Code change snippets
* * * *

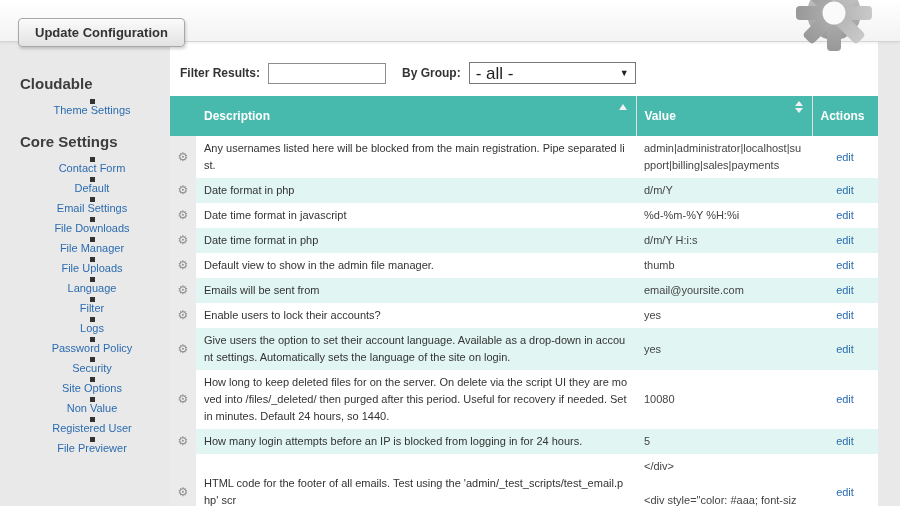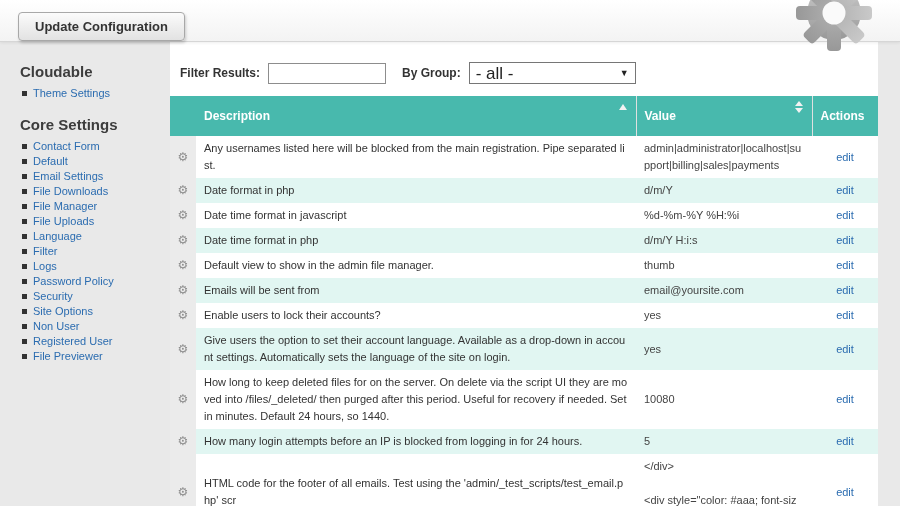"Update Configuration" .update-btn { top: 12px -> 18px }
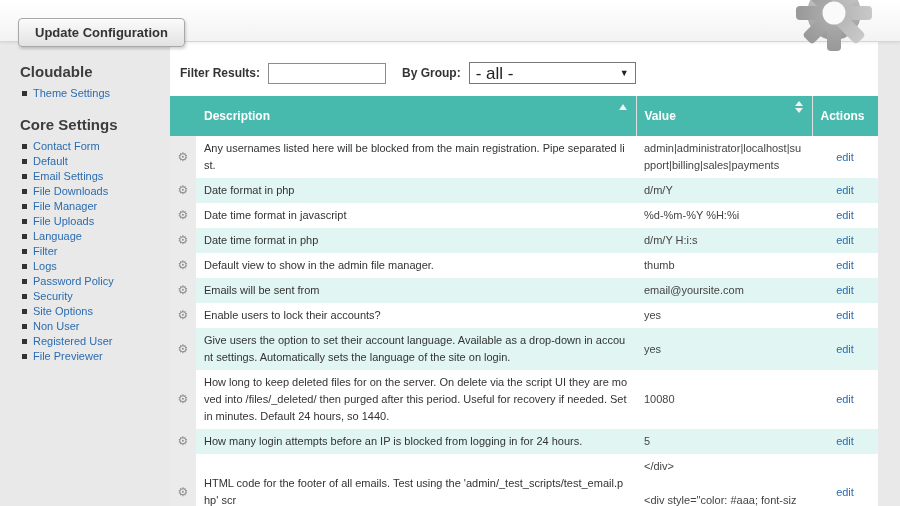"Cloudable" .side-section:first-child h2 { margin-top: 17px -> 29px }
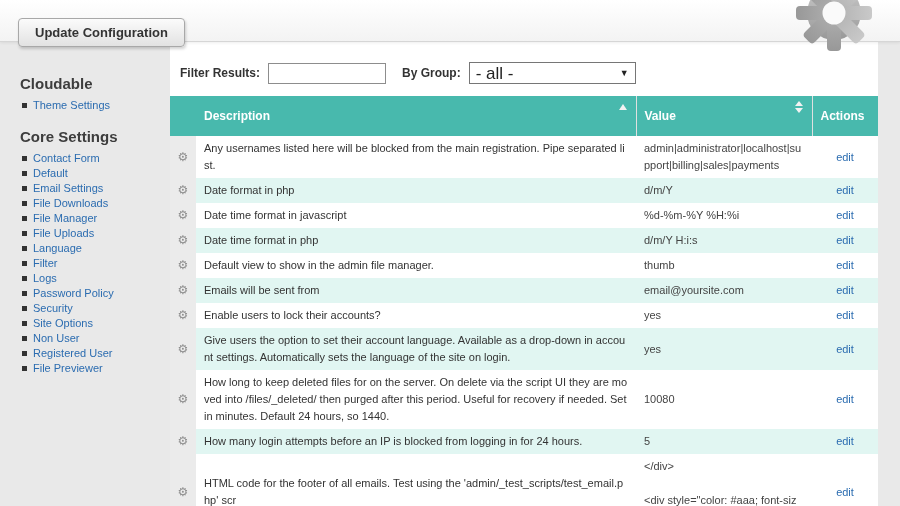"Theme Settings" .side-link { flex-direction: none -> column; gap: 6px -> none }
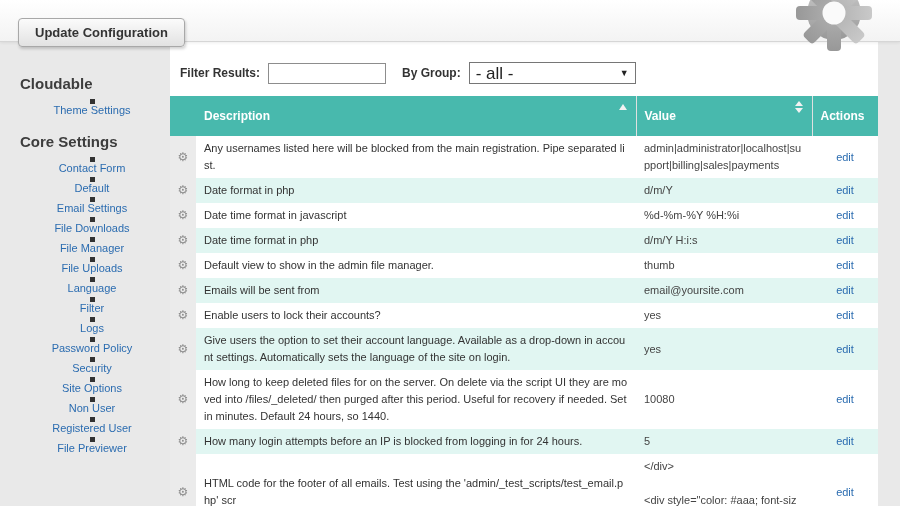"Non User" span { text: User -> Value }
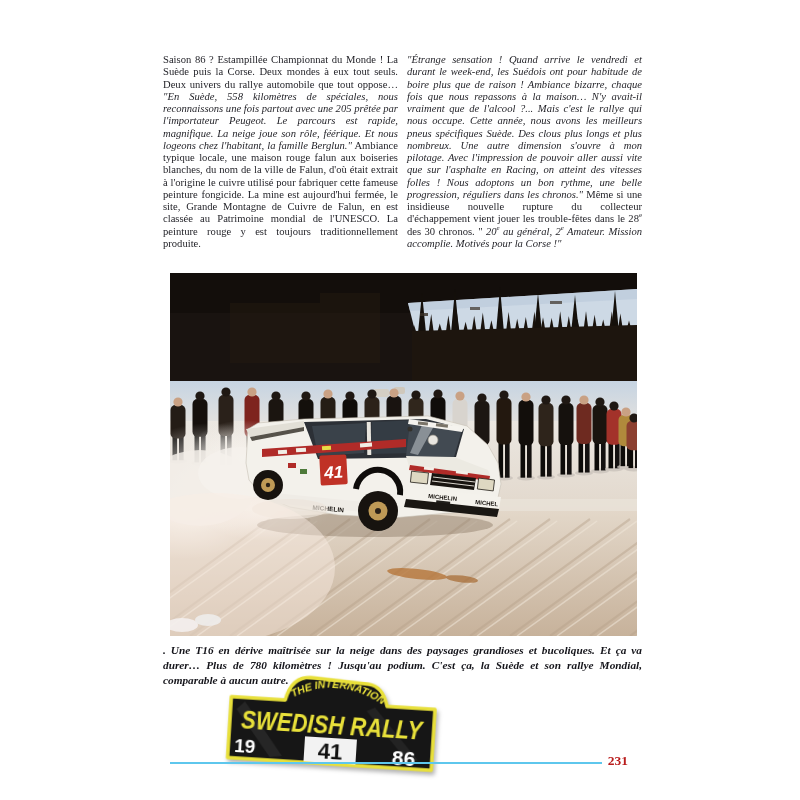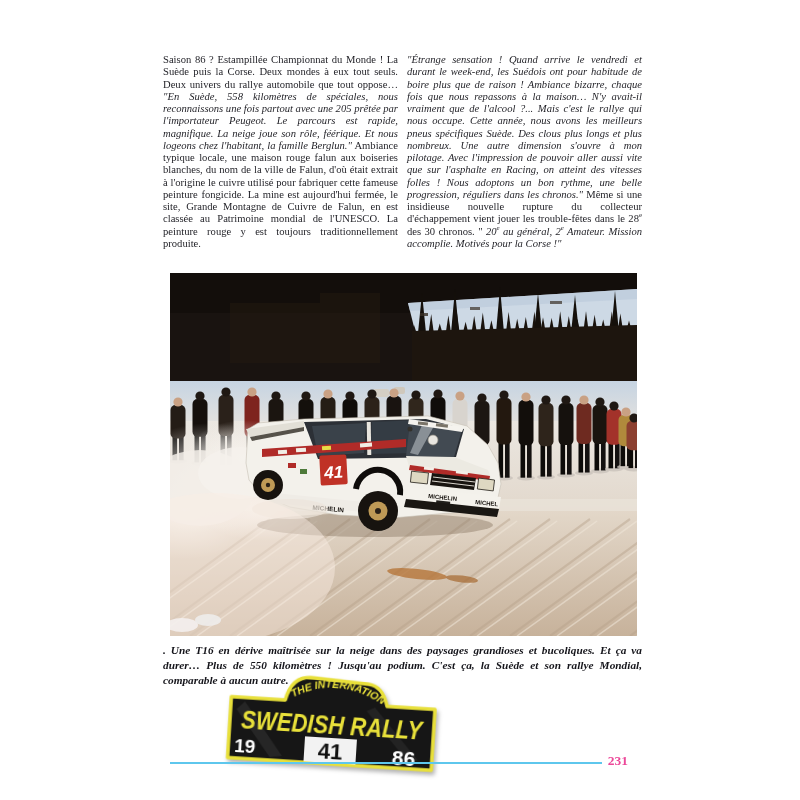". Une T16 en dérive" div.caption { text: 550 -> 780 }
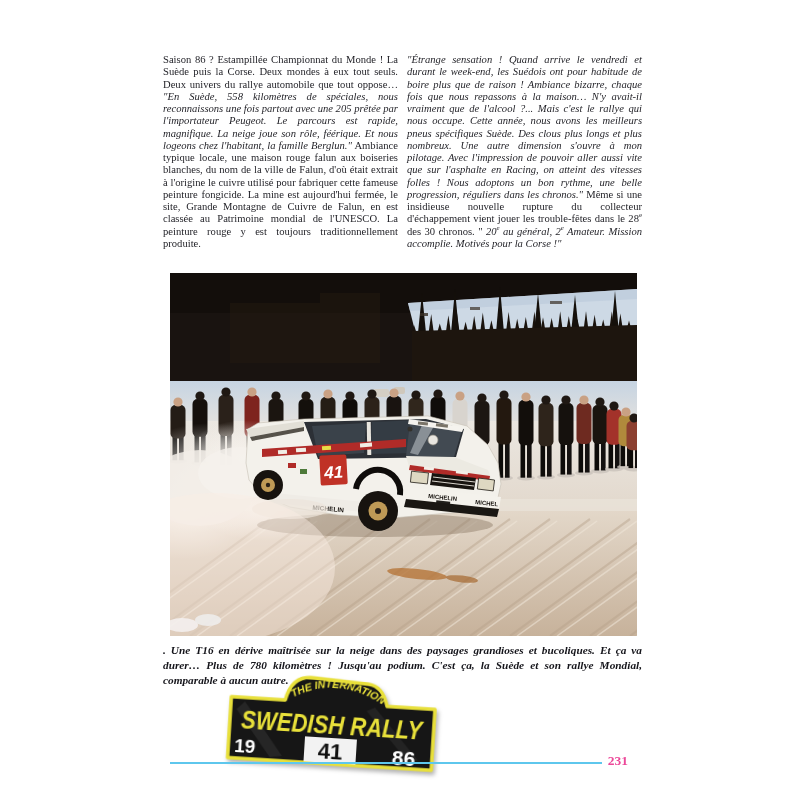"231" .page-number { color: #ec4899 -> #b91c1c }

* * * *

YOUR OBJECTIVE:
Beginning at the line that contains "margin-top: 17px ->" and ending at the last line of the data, return each line exactly; no picture belongs in the copy.

ANSWER SECTION:
"Cloudable" .side-section:first-child h2 { margin-top: 17px -> 29px }
"Theme Settings" .side-link { flex-direction: none -> column; gap: 6px -> none }
"Non User" span { text: User -> Value }
". Une T16 en dérive" div.caption { text: 550 -> 780 }
"231" .page-number { color: #ec4899 -> #b91c1c }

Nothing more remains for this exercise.